---------- EXERCISE MATERIAL
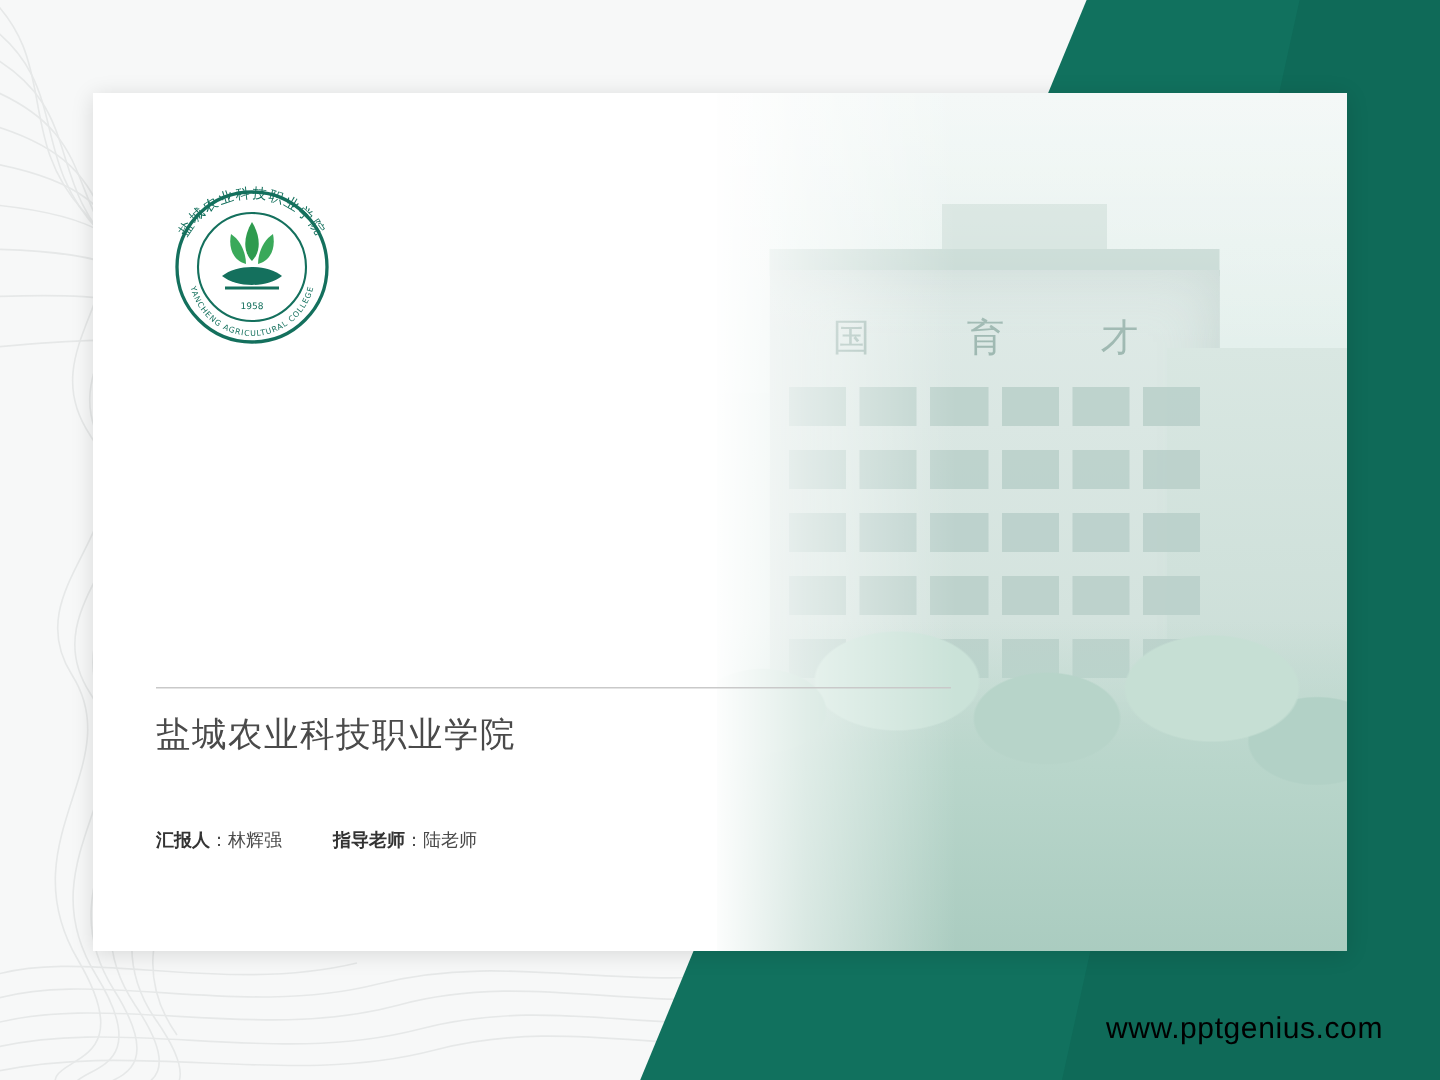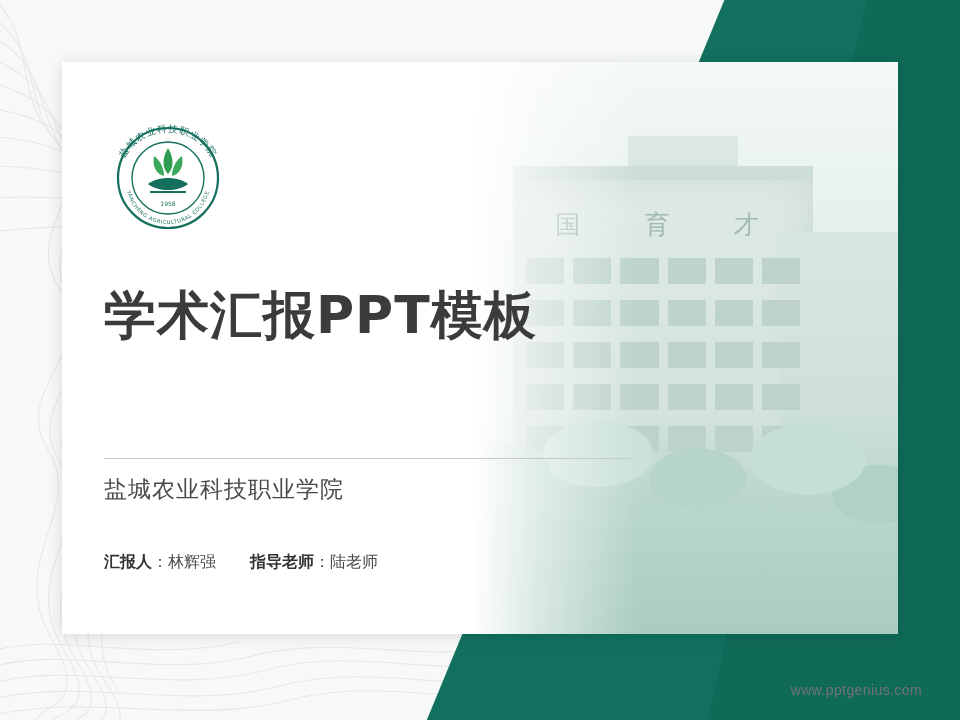--- a/index.html
+++ b/index.html
@@ -371,7 +371,6 @@
     </div>
 
     <div class="title-wrap">
-      <div class="title-line2">学术汇报PPT模板</div>
     </div>
 
     <div class="rule"></div>

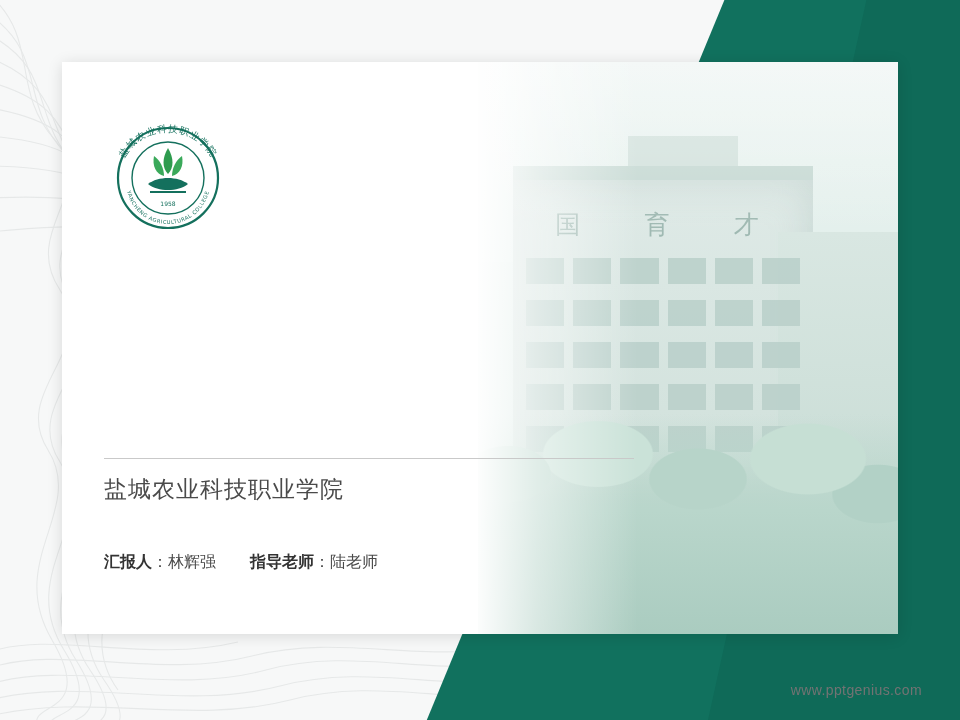--- a/index.html
+++ b/index.html
@@ -231,7 +231,7 @@
     left: 42px;
     top: 490px;
     font-family: "DejaVu Sans", "Liberation Sans", sans-serif;
-    font-size: 16px;
+    font-size: 12px;
     color: #4a4a4a;
     white-space: nowrap;
     display: flex;

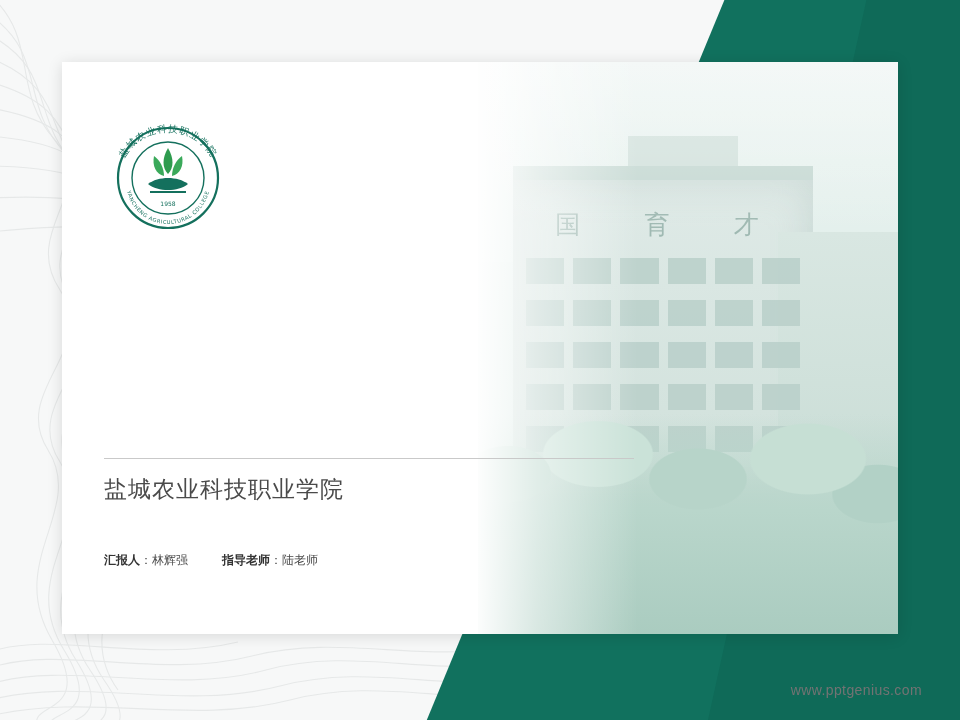--- a/index.html
+++ b/index.html
@@ -245,9 +245,9 @@
     position: absolute;
     right: 38px;
     bottom: 22px;
-    color: #737373;
+    color: #000000;
     font-family: "Liberation Sans", sans-serif;
-    font-size: 14px;
+    font-size: 20px;
     letter-spacing: 0.4px;
   }
 </style>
--------------------
# [TRY IT]
All records above should be duplicated exactly, with the pictures omitted.

# [FINISHED TASK]
--- a/index.html
+++ b/index.html
@@ -371,7 +371,6 @@
     </div>
 
     <div class="title-wrap">
-      <div class="title-line2">学术汇报PPT模板</div>
     </div>
 
     <div class="rule"></div>

--- a/index.html
+++ b/index.html
@@ -231,7 +231,7 @@
     left: 42px;
     top: 490px;
     font-family: "DejaVu Sans", "Liberation Sans", sans-serif;
-    font-size: 16px;
+    font-size: 12px;
     color: #4a4a4a;
     white-space: nowrap;
     display: flex;

--- a/index.html
+++ b/index.html
@@ -245,9 +245,9 @@
     position: absolute;
     right: 38px;
     bottom: 22px;
-    color: #737373;
+    color: #000000;
     font-family: "Liberation Sans", sans-serif;
-    font-size: 14px;
+    font-size: 20px;
     letter-spacing: 0.4px;
   }
 </style>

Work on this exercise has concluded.